(Records from a data source)
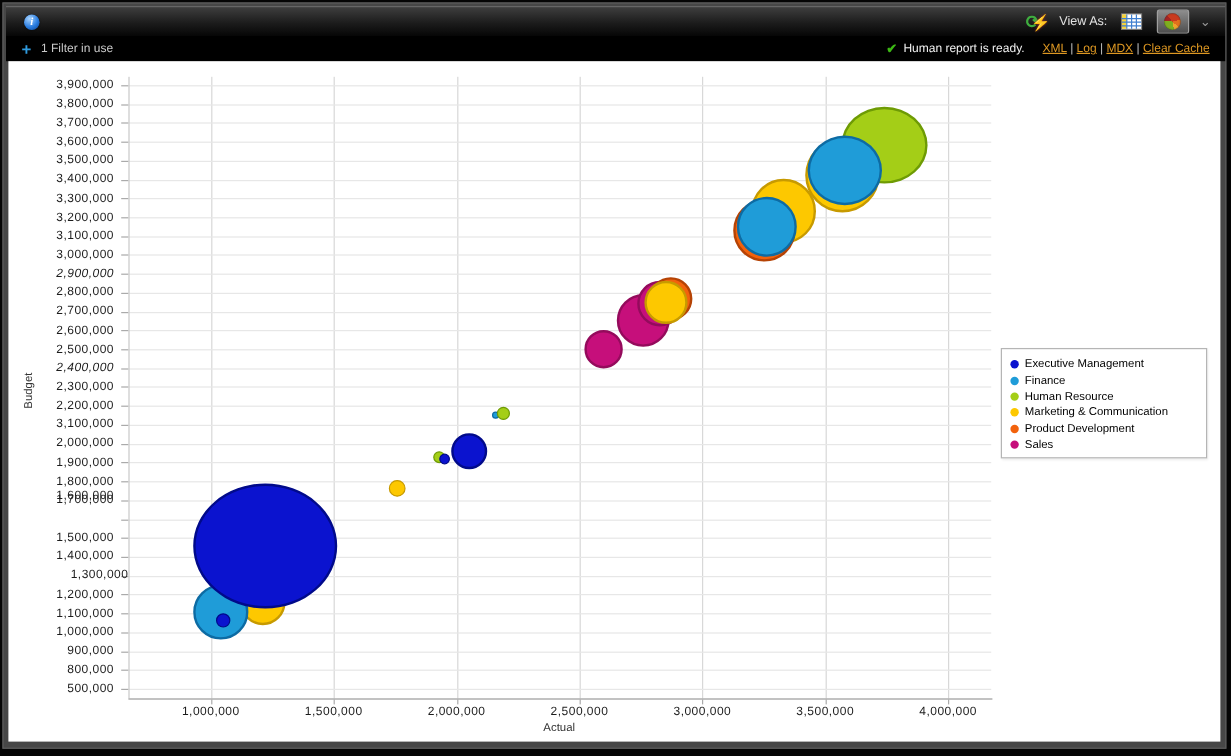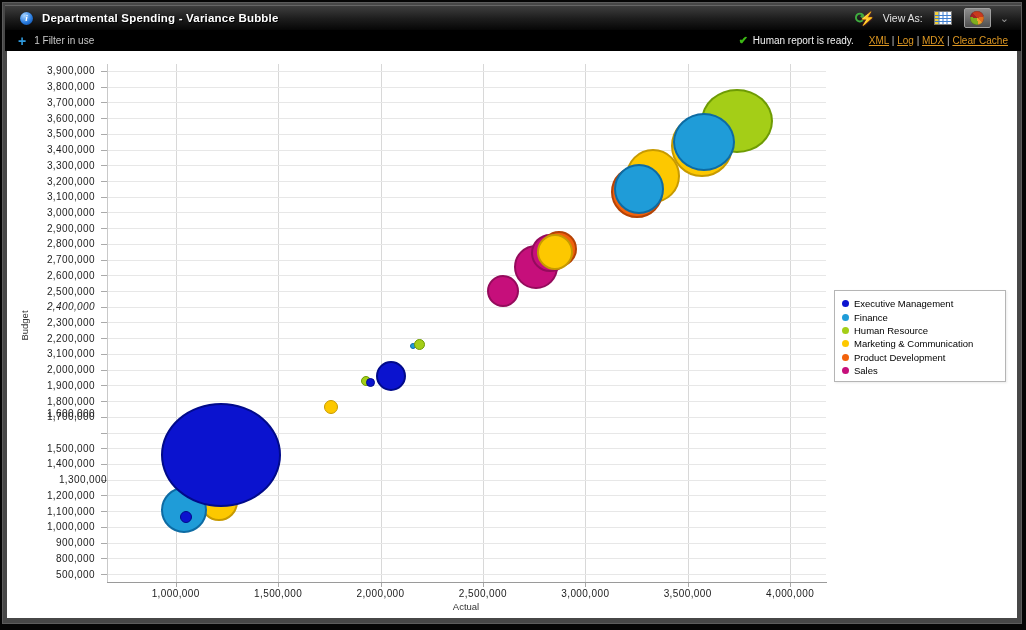--- a/index.html
+++ b/index.html
@@ -76,7 +76,6 @@
 
 <div class="titlebar">
   <span class="info-icon">i</span>
-  <span class="title">Departmental Spending - Variance Bubble</span>
   <span class="tb-right">
     <span class="refresh-icon">
       <span class="refresh-glyph">⟳</span>

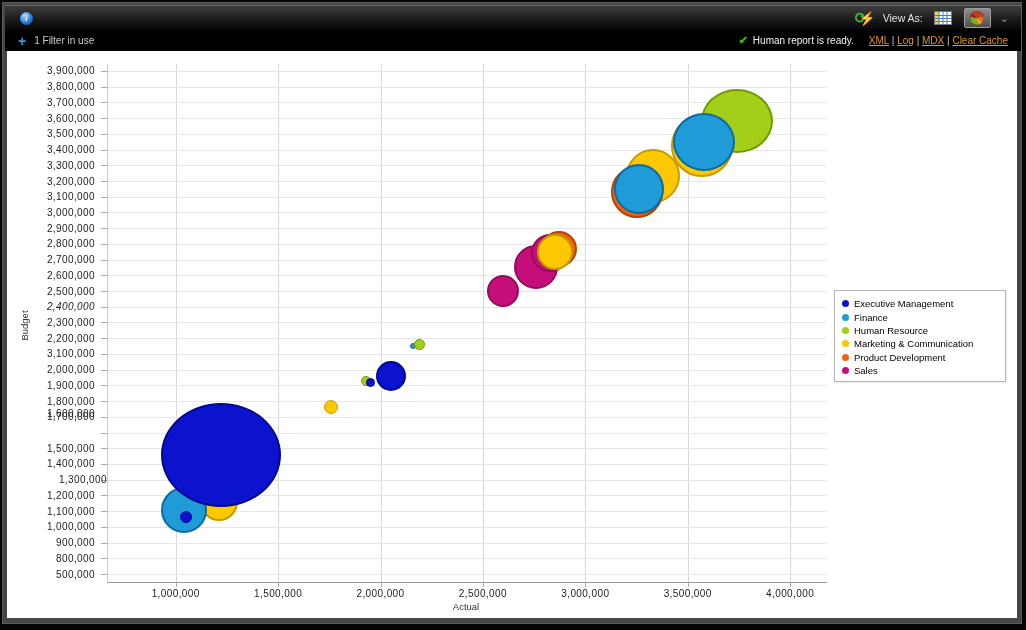--- a/index.html
+++ b/index.html
@@ -224,7 +224,7 @@
     <div class="ylab" style="top: 187.38px; left: 0px;">2,800,000</div>
     <div class="hgrid" style="top: 177.16px;"></div>
     <div class="ytickmark" style="top: 177.16px;"></div>
-    <div class="ylab" style="top: 171.66px; left: 0px;">2,900,000</div>
+    <div class="ylab" style="top: 171.66px; left: 0px; font-style: italic;">2,900,000</div>
     <div class="hgrid" style="top: 161.44px;"></div>
     <div class="ytickmark" style="top: 161.44px;"></div>
     <div class="ylab" style="top: 155.94px; left: 0px;">3,000,000</div>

WHAT THE TASK REQUIRES => For this exercise, please reproduce the records above exactly and drop the images.

TASK SOLUTION =>
--- a/index.html
+++ b/index.html
@@ -76,7 +76,6 @@
 
 <div class="titlebar">
   <span class="info-icon">i</span>
-  <span class="title">Departmental Spending - Variance Bubble</span>
   <span class="tb-right">
     <span class="refresh-icon">
       <span class="refresh-glyph">⟳</span>

--- a/index.html
+++ b/index.html
@@ -224,7 +224,7 @@
     <div class="ylab" style="top: 187.38px; left: 0px;">2,800,000</div>
     <div class="hgrid" style="top: 177.16px;"></div>
     <div class="ytickmark" style="top: 177.16px;"></div>
-    <div class="ylab" style="top: 171.66px; left: 0px;">2,900,000</div>
+    <div class="ylab" style="top: 171.66px; left: 0px; font-style: italic;">2,900,000</div>
     <div class="hgrid" style="top: 161.44px;"></div>
     <div class="ytickmark" style="top: 161.44px;"></div>
     <div class="ylab" style="top: 155.94px; left: 0px;">3,000,000</div>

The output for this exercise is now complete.